Scan the data for lines with "none" and report the count by itself.

RECORDS FOR THE TASK
- - - - -

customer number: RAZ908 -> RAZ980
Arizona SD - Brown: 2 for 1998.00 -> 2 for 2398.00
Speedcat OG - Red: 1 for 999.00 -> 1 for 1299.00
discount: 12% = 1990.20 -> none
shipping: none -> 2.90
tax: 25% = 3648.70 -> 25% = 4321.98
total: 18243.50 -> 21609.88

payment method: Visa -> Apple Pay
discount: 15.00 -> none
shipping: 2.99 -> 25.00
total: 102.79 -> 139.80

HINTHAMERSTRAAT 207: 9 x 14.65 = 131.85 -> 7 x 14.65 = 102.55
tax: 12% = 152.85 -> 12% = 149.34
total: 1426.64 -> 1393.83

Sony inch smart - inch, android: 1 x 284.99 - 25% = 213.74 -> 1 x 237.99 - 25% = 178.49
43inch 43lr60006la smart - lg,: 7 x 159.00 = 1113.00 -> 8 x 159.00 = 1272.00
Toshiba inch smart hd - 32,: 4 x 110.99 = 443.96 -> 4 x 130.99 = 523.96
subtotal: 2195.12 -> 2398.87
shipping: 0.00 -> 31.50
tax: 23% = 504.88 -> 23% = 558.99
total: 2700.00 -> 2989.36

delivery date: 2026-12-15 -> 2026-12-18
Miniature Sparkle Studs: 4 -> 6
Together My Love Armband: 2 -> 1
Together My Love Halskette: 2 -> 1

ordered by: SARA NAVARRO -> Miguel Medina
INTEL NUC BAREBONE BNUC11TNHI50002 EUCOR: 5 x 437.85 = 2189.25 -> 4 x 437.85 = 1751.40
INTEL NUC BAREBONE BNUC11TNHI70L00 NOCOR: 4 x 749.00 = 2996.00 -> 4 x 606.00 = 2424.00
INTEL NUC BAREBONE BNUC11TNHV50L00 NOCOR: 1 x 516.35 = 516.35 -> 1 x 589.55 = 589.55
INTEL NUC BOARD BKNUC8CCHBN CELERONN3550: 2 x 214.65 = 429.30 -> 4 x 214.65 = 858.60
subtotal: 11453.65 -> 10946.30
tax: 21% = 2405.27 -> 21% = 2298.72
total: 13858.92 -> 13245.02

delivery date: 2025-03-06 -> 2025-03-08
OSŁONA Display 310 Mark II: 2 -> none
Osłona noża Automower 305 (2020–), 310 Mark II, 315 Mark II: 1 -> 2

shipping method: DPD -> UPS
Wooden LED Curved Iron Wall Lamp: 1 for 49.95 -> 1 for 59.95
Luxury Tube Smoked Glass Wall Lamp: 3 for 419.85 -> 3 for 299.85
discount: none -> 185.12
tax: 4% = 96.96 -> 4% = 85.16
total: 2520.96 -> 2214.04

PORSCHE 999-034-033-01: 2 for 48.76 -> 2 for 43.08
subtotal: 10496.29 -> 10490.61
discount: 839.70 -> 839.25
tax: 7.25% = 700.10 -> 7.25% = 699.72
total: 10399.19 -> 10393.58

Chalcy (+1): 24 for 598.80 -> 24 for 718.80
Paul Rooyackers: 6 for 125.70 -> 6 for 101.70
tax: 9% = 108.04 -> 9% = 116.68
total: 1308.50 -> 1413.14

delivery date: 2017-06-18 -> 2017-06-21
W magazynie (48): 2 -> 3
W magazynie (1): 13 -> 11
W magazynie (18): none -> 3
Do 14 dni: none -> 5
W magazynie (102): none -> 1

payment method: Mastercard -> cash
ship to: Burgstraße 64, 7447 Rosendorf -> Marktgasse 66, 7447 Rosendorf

- - - - -

TASK OUTPUT
8